Within this sensitivity, investment in CCS technology is at its most effective, allowing for an abundance of CCS-enabled power generation from gas as well as continued use of gas within the industrial sector. High levels of green gas capitalise on the strength of a well-supported gas network to allow for the lowest penetration of electrification of heat in the residential sector compared to the other sensitivities. Gas is used in the transport sector as a lower carbon alternative to petrol and diesel vehicles, especially for heavy goods.
Hydrogen production becomes a significant component of the future energy system. Building on the work undertaken through such projects as Leeds H21 Citygate, hydrogen displaces natural gas in the distribution networks and therefore becomes the main fuel for heating people’s homes.
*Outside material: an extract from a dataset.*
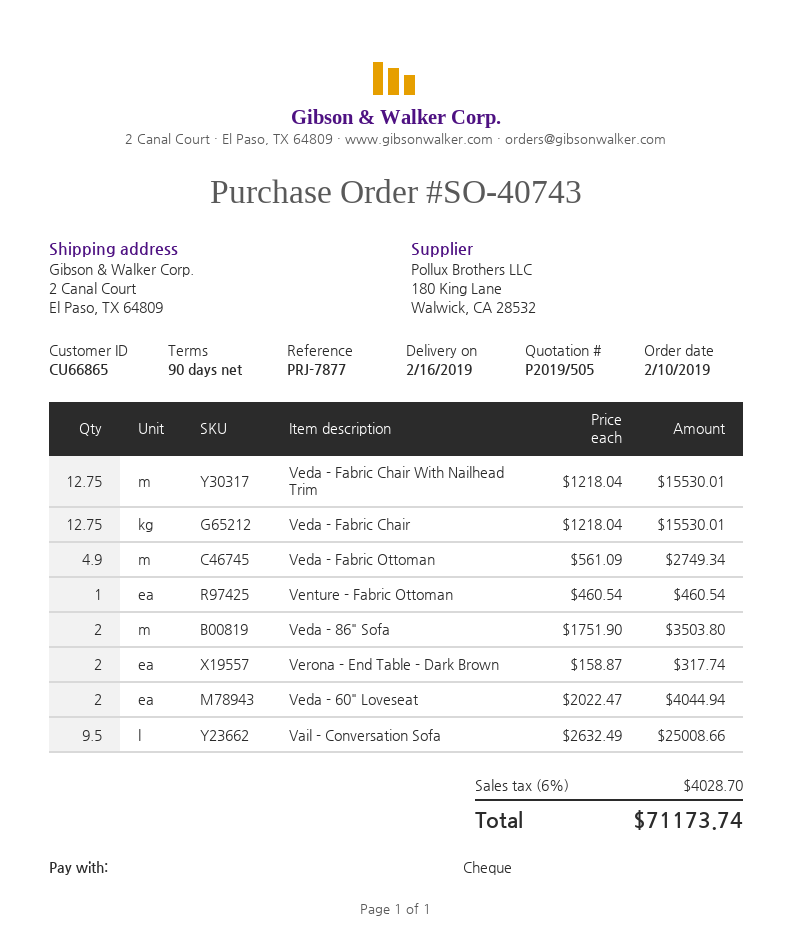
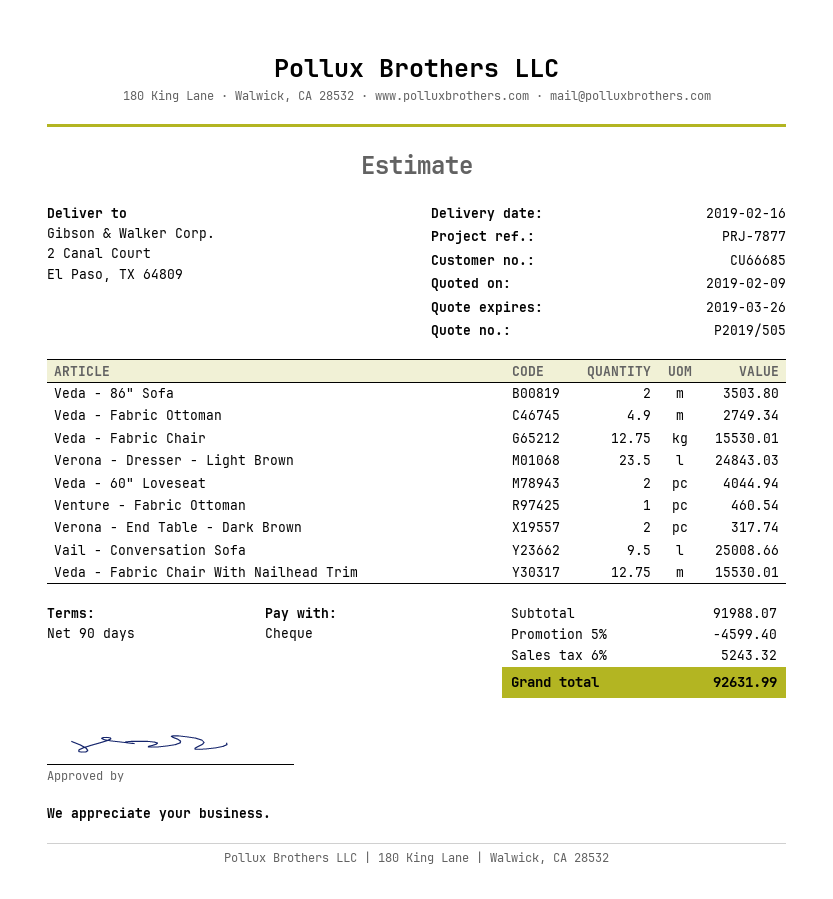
customer number: CU66865 -> CU66685
Verona - Dresser - Light Brown: none -> 23.5 for 24843.03
discount: none -> 5% = 4599.40
tax: 6% = 4028.70 -> 6% = 5243.32
total: 71173.74 -> 92631.99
This hydrogen is produced at NTS offtakes from natural gas that is transported by the NTS. The methane is converted to hydrogen to feed into the distribution networks to supply homes, once gas appliances have been replaced with hydrogen versions. Industrial demand either uses hydrogen from the gas distribution network or continues to use gas at large sites connected to the NTS. This method also allows for hydrogen vehicles to be easily refuelled across the country. Two key technologies are required to enable this: one is steam methane reforming (already established in the UK) to create hydrogen from natural gas; the other is CCS.